Saturday, April 24, 2010

Bloomberg News v. the Federal Reserve Bank

The New York Times announced on March 19 2010 that the Federal Appeals Court has found in favor of Bloomberg News and Fox News that sought release of the names of banks that received emergency loans from the Federal Reserve Bank in 2008. The Fed had objected on the grounds that releasing such sensitive information would jeopardize the institutions that had taken the loans, thus putting the loans at risk as well. That seems like a reasonable argument, but is it?

We've faced this situation before: in 1932 and 1933 Congress demanded a list of banks and other institutions that had received loans from the Reconstruction Finance Corporation (RFC.) The RFC and banks fought the demand by arguing that the release of such sensitive information would put the borrowers, and hence the RFC, at risk if the public became alarmed at the news. Nevertheless, the lists were duly released starting in August 1932. In February 1933 the RFC handed over to Congress retroactive lists of banks that had received loans before July 1932. The bank panic of March 1933 followed and many in the industry--and sympathetic to the RFC--claimed that the panic was a direct result of the release of the lists, and that hundreds of banks failed because of the adverse publicity. That was nonsense. There was no direct or even indirect connection between the release of the lists and the March bank panic, and the failure of very few banks could be plausibly blamed on the RFC publicity.

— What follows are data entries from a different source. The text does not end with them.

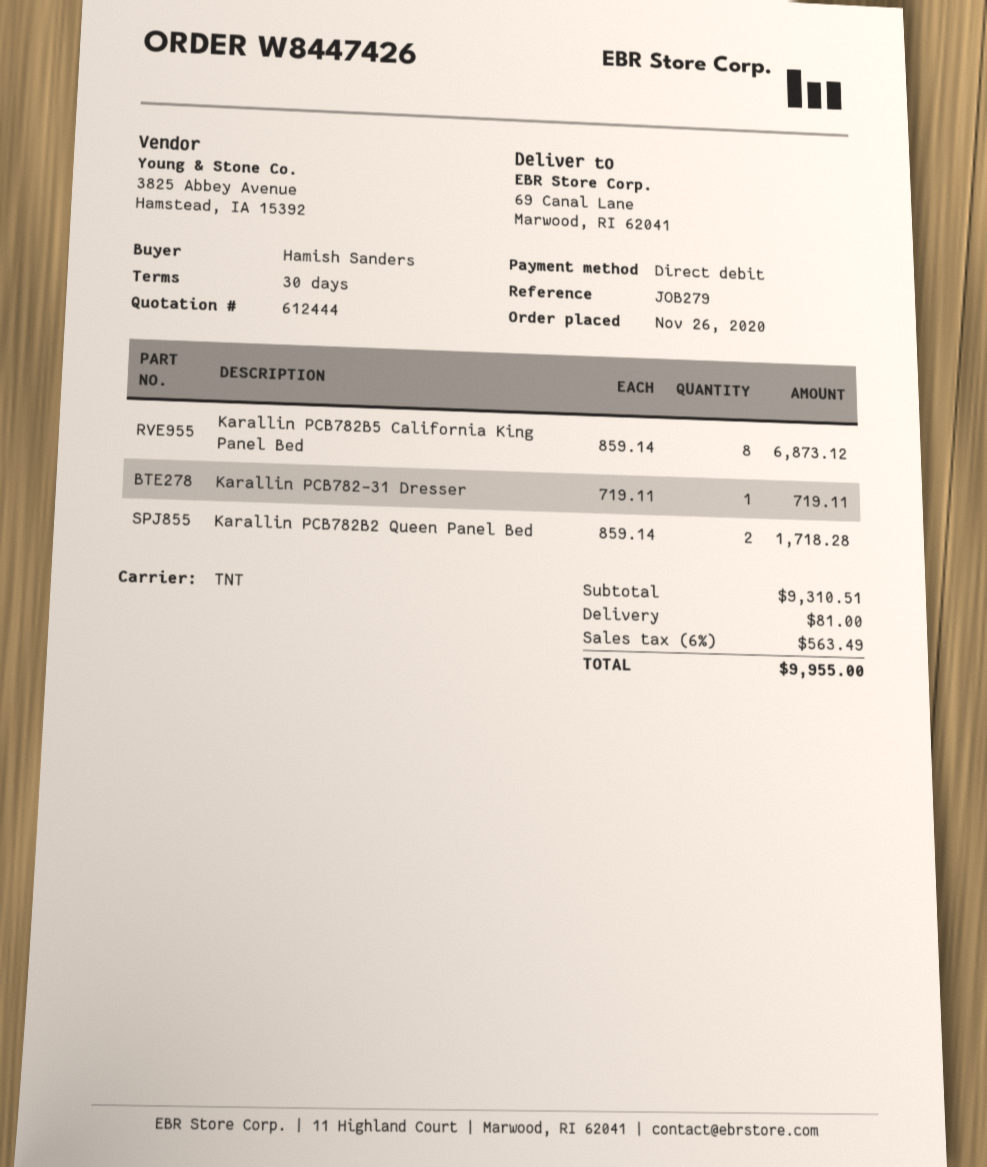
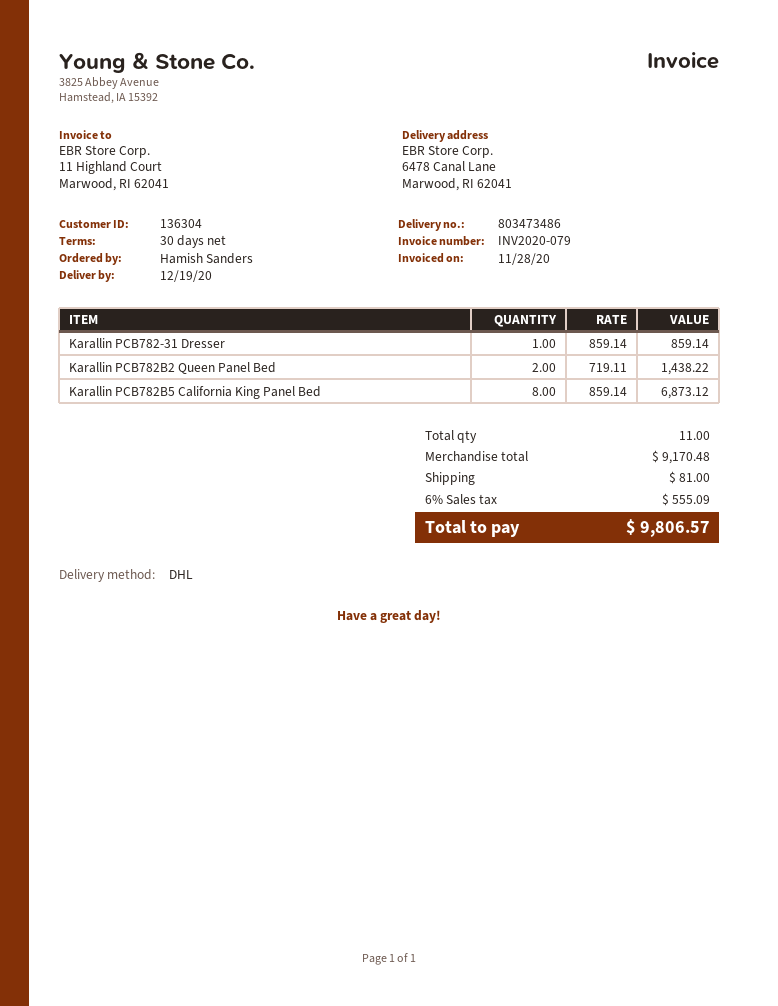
shipping method: TNT -> DHL
ship to: 69 Canal Lane, Marwood, RI 62041 -> 6478 Canal Lane, Marwood, RI 62041
Karallin PCB782-31 Dresser: 1 x 719.11 = 719.11 -> 1 x 859.14 = 859.14
Karallin PCB782B2 Queen Panel Bed: 2 x 859.14 = 1718.28 -> 2 x 719.11 = 1438.22
subtotal: 9310.51 -> 9170.48
tax: 6% = 563.49 -> 6% = 555.09
total: 9955.00 -> 9806.57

How do we know? Because we still have the lists and the Comptroller of the Currency thoughtfully provided us with lists and much useful information about failed national banks. Comparable information about state-chartered banks unfortunately does not exist. Nevertheless we can use the information to draw judgements about national banks that received loans, had that information released, and subsequently failed.

Number of nat. banks that received RFC loans July 1932-Feb. 1933: 572
Number of those banks that subsequently failed: 32

Only six percent of the national banks whose loans were revealed on the lists were forced to close. The argument at the time was that such banks would be subjected to runs by depositors seeking to withdraw their monies from banks revealed to have problems enough to require loans from the RFC. Of the 32 banks that failed, six actually experienced an increase in their deposits between their last examination and their failure. Seven more saw their deposits drop by five percent or less, that is to say nothing dramatic. The worst cases (there were two) saw deposits drop by 36 percent. Even if we assume that the 19 banks that saw their deposits drop were fatally undermined by the RFC publicity--which is far from certain--that suggests that 13 out of 572 banks were subjected to bank-killing withdrawals by nervous depositors. Of course, that is bad news for those 13 banks, but asserting that two percent of banks with RFC loans failed because of the adverse publicity is a pretty weak argument against the publication of the information.

The worst news about the failed banks is that five of them would have been considered moderately big at the time: they each held deposits worth more than $5 million. Today that would be a tiny bank, but in 1933 it was not. Together they held c. $44 million in deposits, which at the time was a substantial amount of money. $13 million of those deposits belonged to people in Atlantic City, N.J., so certainly they had good cause to complain about the RFC publicity. With apologies to Atlantic City residents, it's hard to conclude that the loan publicity did much real harm.

Perhaps the right question to ask is: what good did the publicity do? The RFC would almost certainly have been reauthorized in July 1932 without the publicity clause. But a string of articles by progressive journalists ill-disposed toward banks had made it hard for congressmen to resist including the publicity clause. A massive $90 million loan to a Chicago bank directed by ex-U.S. Vice President Charles Dawes, and also ex-President of the RFC, soured many Americans on the RFC loan program. That was the real problem in 1932. The publicity served no good financial purpose. It did serve a political purpose: it showed that the vast majority of loans went to small or very small banks in little towns all across America. Faith in the RFC was sufficiently restored that it carried on its mission for the rest of the Roosevelt administration through the Second World War. That was not a bad thing.

I'm not sure what good purpose publicity would serve today. It might just make the political process of future loans more problematic. Maybe that would be a good thing.